Through a list of 10 principles, this site describes how to make the most out of the single graph:

  1. One Graph: Your company should have one unified graph, instead of multiple graphs created by each team.
  2. Federated Implementation: Though there is only one graph, the implementation of that graph should be federated across multiple teams.
  3. Track the Schema in a Registry: There should be a single source of truth for registering and tracking the graph.

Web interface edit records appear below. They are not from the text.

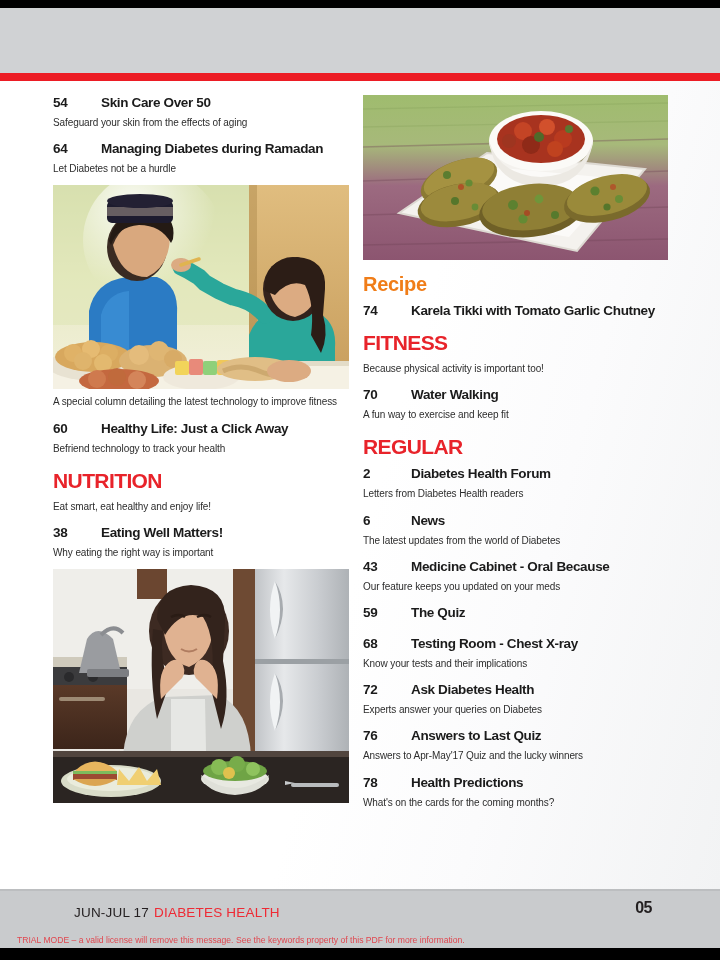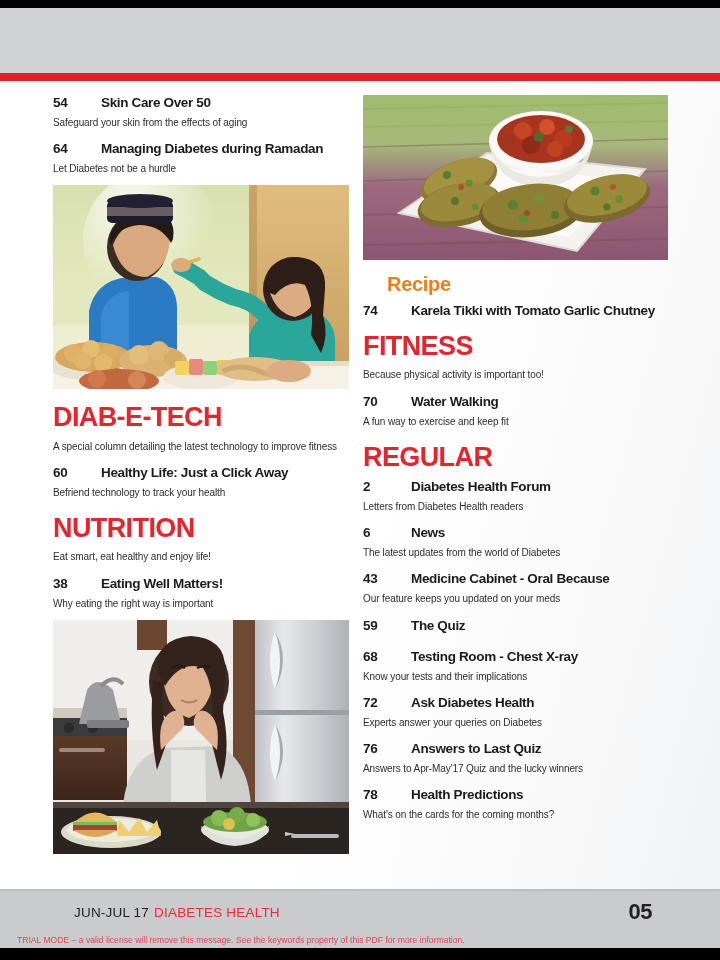"Recipe" .sec.orange { margin-left: 24px -> none }
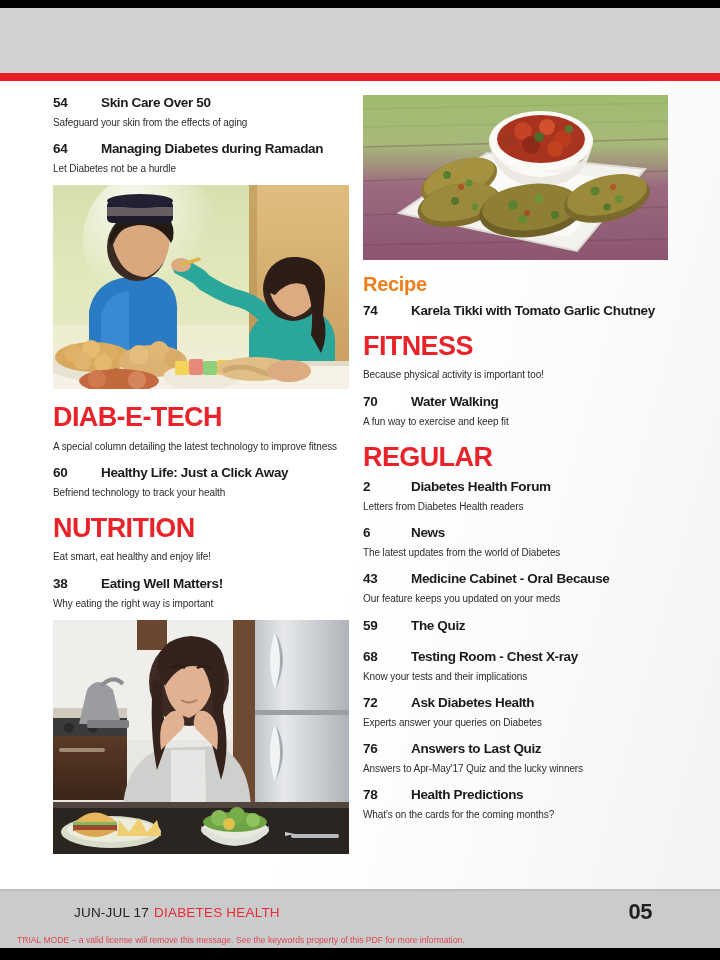"FITNESS" .sec { font-size: 27px -> 21px }
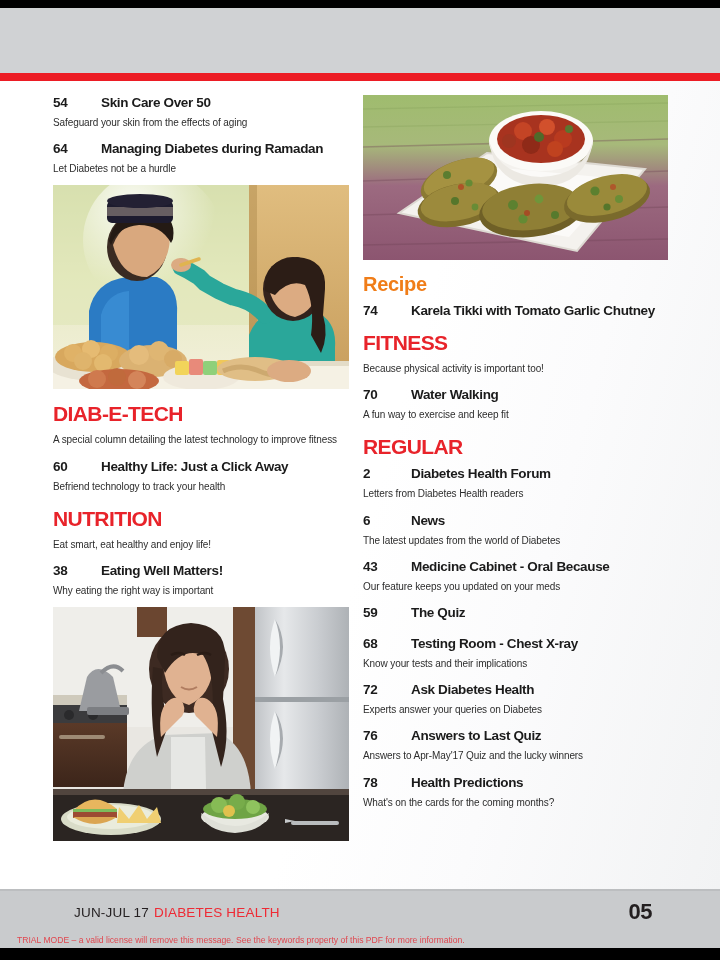"DIAB-E-TECH" div.sec { html: <div>DIAB-E-TECH</div> -> none }
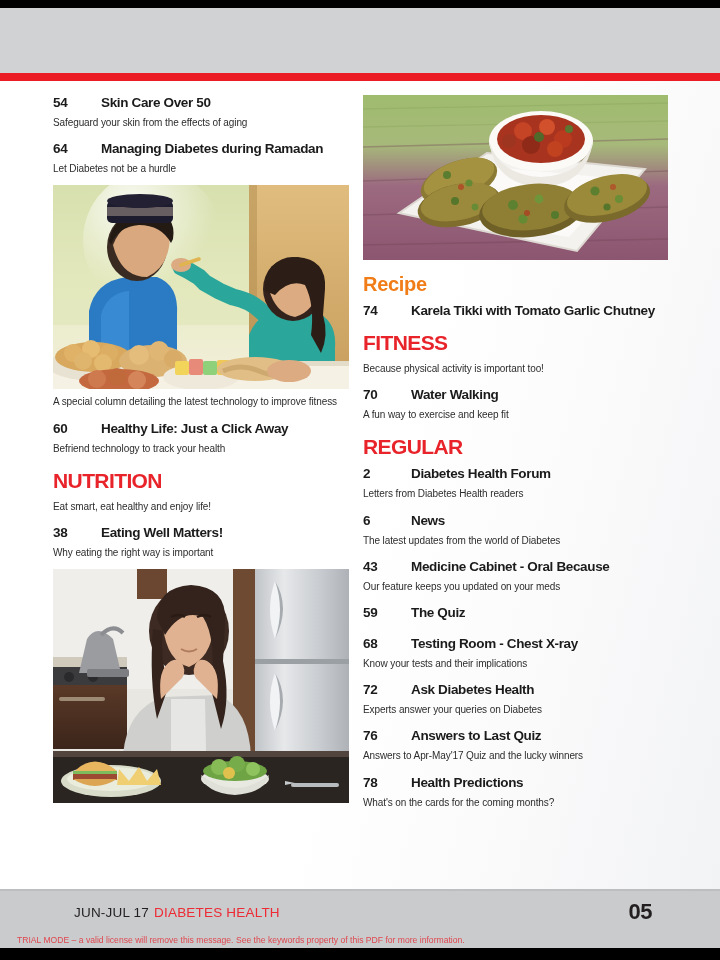"05" .foot-page-no { font-size: 22px -> 16px }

  4. Abstract, Demand-Oriented Schema: The schema should act as an abstraction layer that provides flexibility to consumers while hiding service implementation details.
  5. Use an Agile Approach to Schema Development: The schema should be built incrementally based on actual requirements and evolve smoothly over time.
  6. Iteratively Improve Performance: Performance management should be a continuous, data-driven process, adapting smoothly to changing query loads and service implementations.
  7. Use Graph Metadata to Empower Developers: Developers should be equipped with rich awareness of the graph throughout the entire development process.
  8. Access and Demand Control: Grant access to the graph on a per-client basis, and manage what and how clients can access it.
  9. Structured Logging: Capture structured logs of all graph operations and leverage them as the primary tool for understanding graph usage.
  10. Separate the GraphQL Layer from the Service Layer: Adopt a layered architecture with graph functionality broken into a separate tier rather than baked into every service.